* How to complete this task: If a line in the records contains the string "Case", show that line.

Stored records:
====

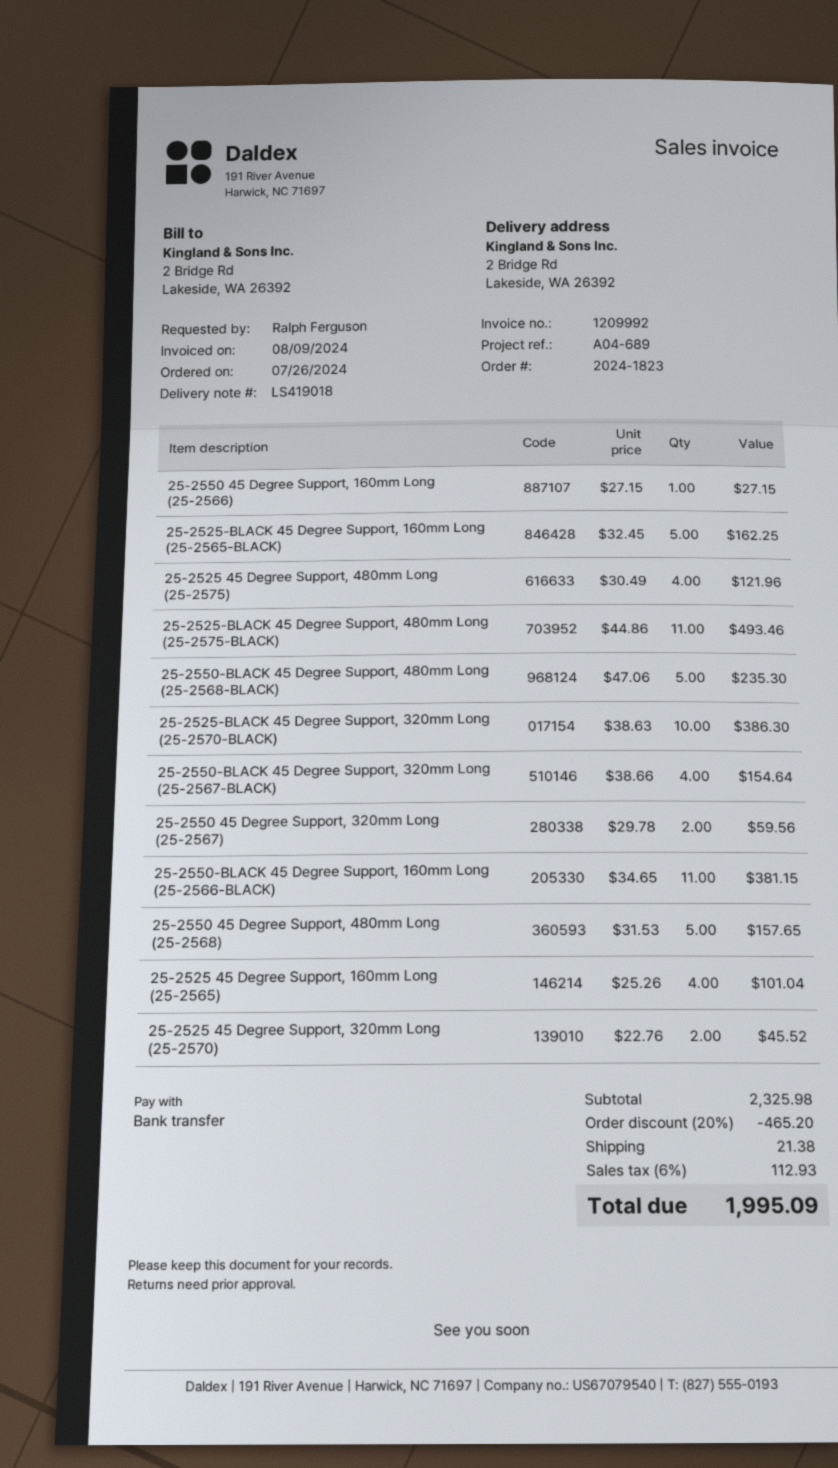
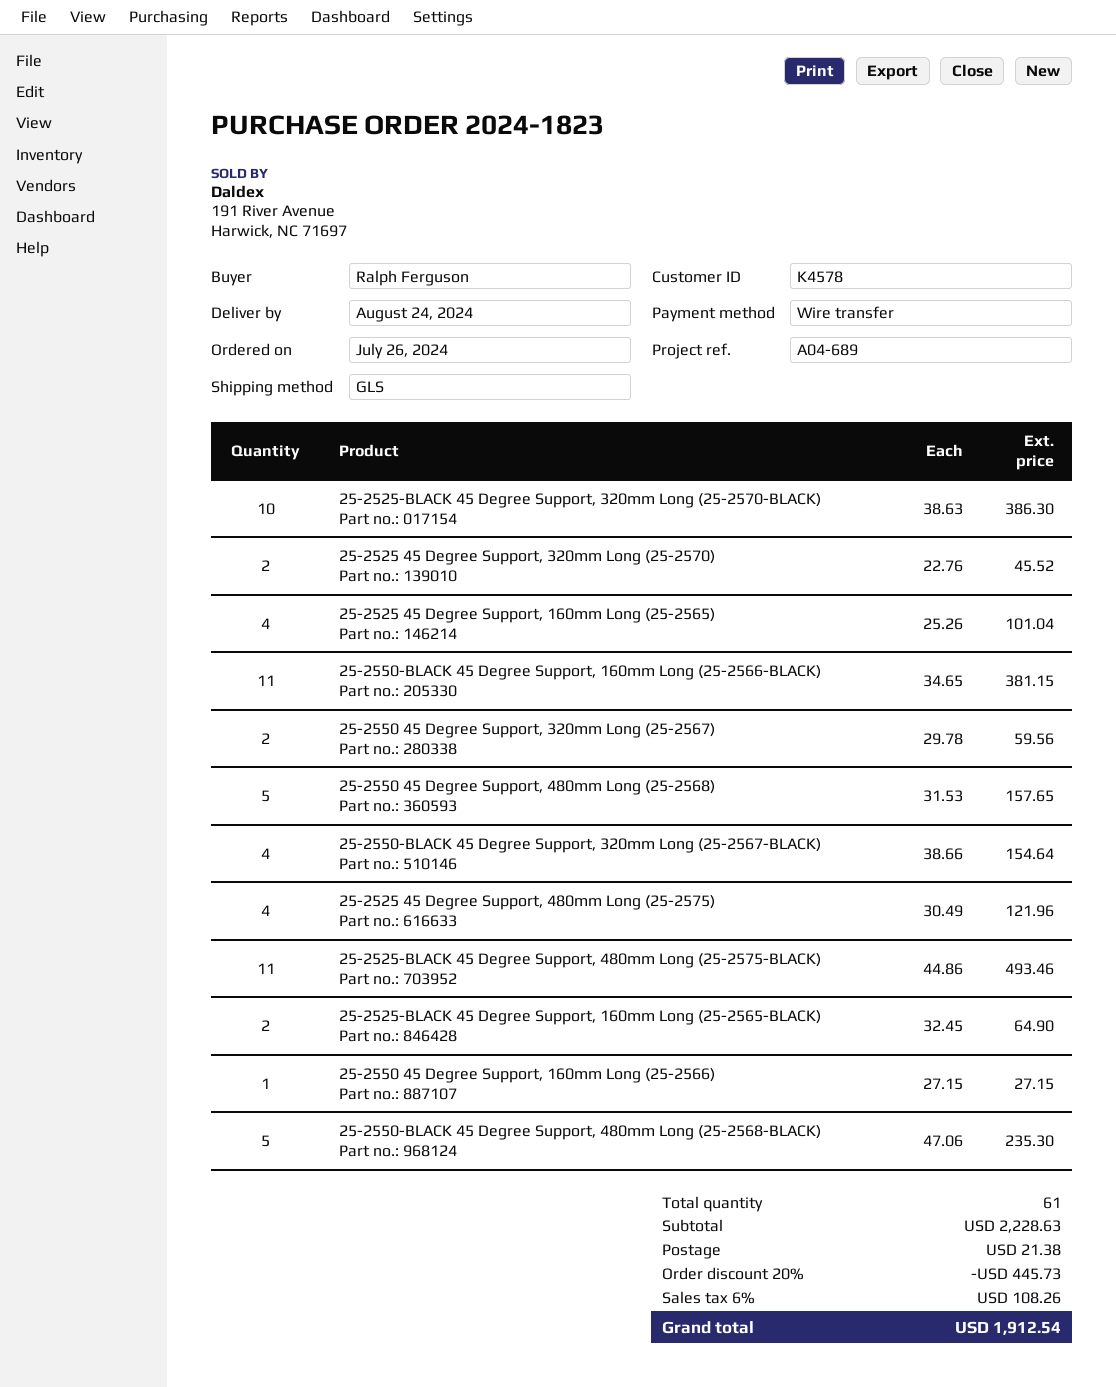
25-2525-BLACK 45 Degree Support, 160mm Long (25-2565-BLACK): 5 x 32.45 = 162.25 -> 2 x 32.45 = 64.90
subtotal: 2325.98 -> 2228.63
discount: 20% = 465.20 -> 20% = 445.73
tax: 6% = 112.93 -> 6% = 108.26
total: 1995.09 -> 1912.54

====

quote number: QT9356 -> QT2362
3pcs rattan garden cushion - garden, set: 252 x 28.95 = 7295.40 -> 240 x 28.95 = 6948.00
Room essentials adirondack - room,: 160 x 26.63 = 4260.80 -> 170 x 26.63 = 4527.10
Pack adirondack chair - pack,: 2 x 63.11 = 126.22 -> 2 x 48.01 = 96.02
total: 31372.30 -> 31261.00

====

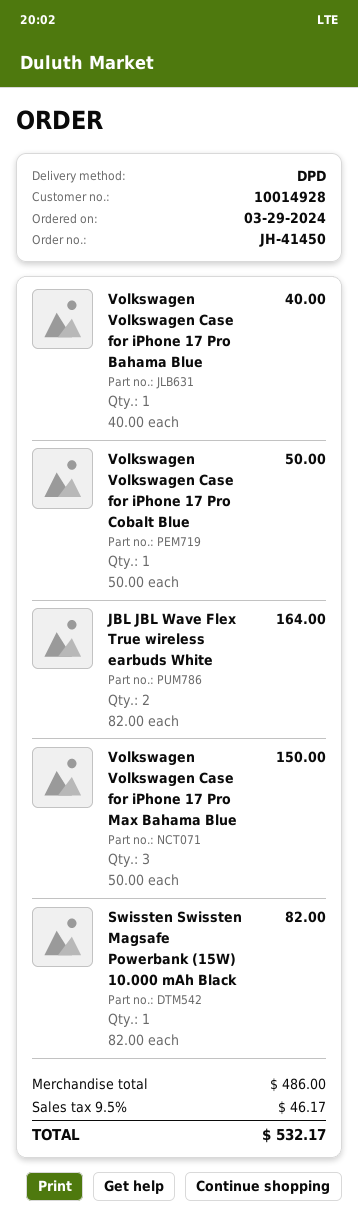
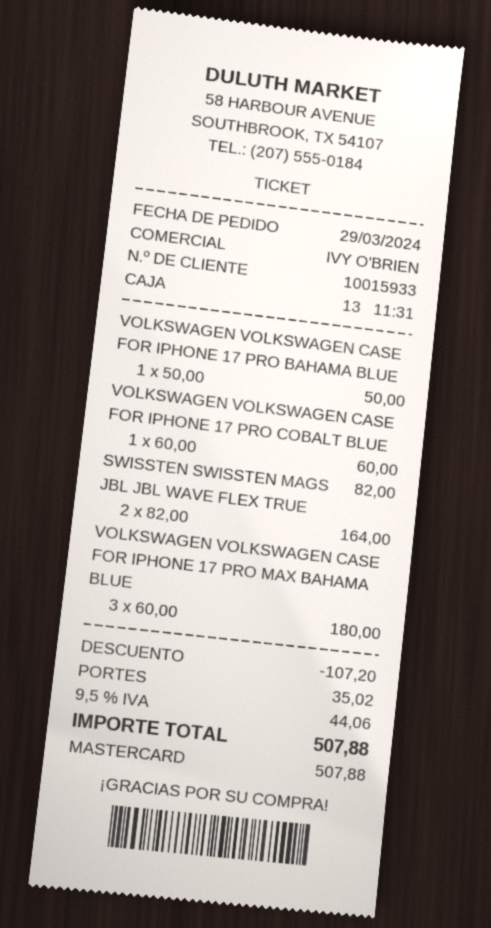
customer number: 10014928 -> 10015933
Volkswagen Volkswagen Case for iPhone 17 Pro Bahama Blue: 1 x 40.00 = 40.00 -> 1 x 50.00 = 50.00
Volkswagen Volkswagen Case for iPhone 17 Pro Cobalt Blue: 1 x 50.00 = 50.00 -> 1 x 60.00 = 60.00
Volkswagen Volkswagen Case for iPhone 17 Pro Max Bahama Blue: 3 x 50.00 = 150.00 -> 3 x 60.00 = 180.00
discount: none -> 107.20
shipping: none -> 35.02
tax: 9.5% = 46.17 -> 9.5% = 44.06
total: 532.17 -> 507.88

====

* Final answer:
Volkswagen Volkswagen Case for iPhone 17 Pro Bahama Blue: 1 x 40.00 = 40.00 -> 1 x 50.00 = 50.00
Volkswagen Volkswagen Case for iPhone 17 Pro Cobalt Blue: 1 x 50.00 = 50.00 -> 1 x 60.00 = 60.00
Volkswagen Volkswagen Case for iPhone 17 Pro Max Bahama Blue: 3 x 50.00 = 150.00 -> 3 x 60.00 = 180.00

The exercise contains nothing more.